E il fraintendimento coltivato dagli analisti occidentali si è frantumato. In Tunisia, dipinta come sola rivolta riuscita, capace di incamminarsi a grandi falcate verso la democratizzazione, è cambiato poco dal 17 dicembre 2010 quando il venditore ambulante Mohammed Bouazizi si diede fuoco a Sidi Bouzid, definitiva forma di protesta contro le angherie della polizia.
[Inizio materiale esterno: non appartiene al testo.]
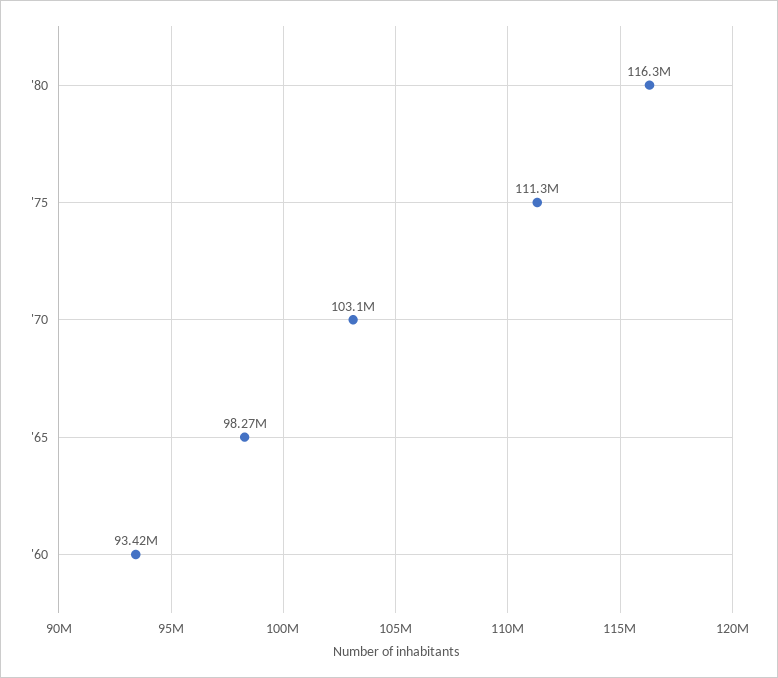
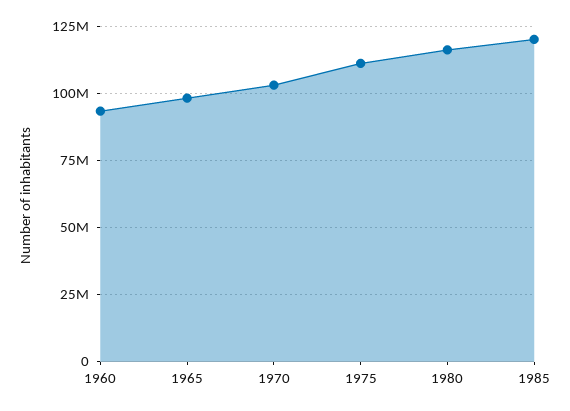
1985: none -> 120000000

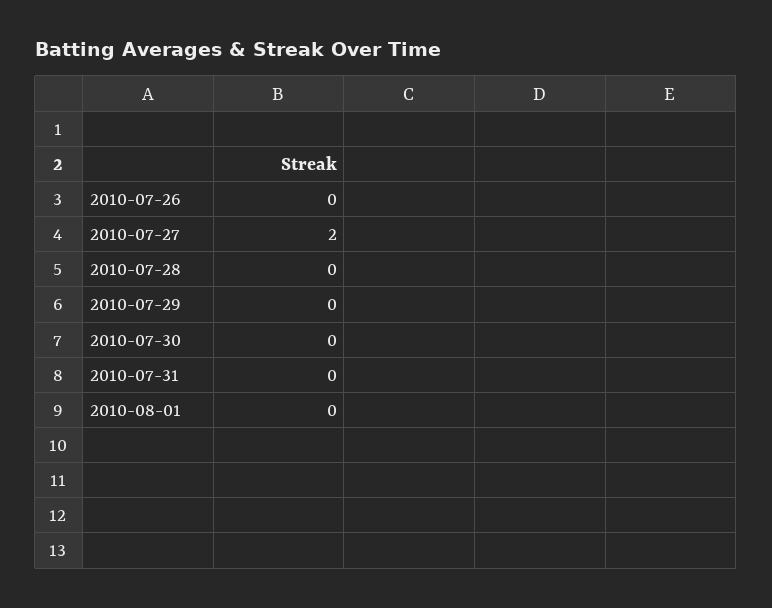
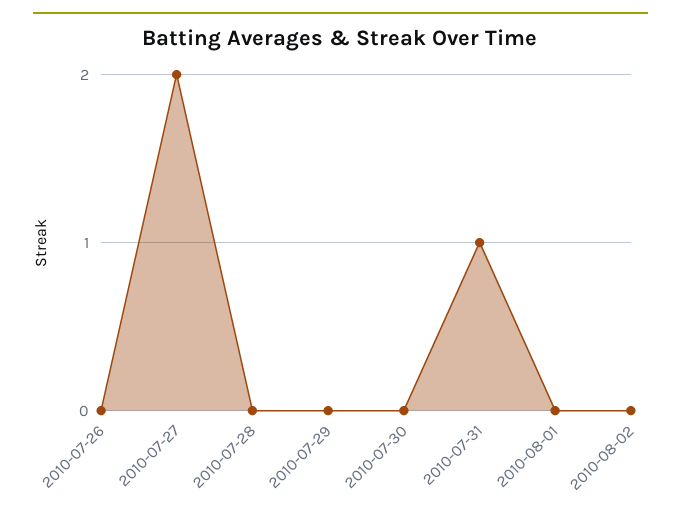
2010-07-31: 0 -> 1
2010-08-02: none -> 0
Se molto è cambiato sul piano dei diritti civili e politici – multipartitismo, elezioni, maggiore libertà di stampa, leggi contro le violenze domestiche e sessuali e modifiche alla patriarcale legislazione che limitava gli spazi politici e sociali delle donne – sul piano socio-economico i tunisini sono fermi al palo: le ragioni più profonde che a cavallo tra il 2010 e il 2011 portarono milioni di persone in strada (e ispirarono egiziani, siriani, yemeniti, bahrainiti) sono ancora lì, a strangolare ogni speranza di un futuro migliore, più eguale.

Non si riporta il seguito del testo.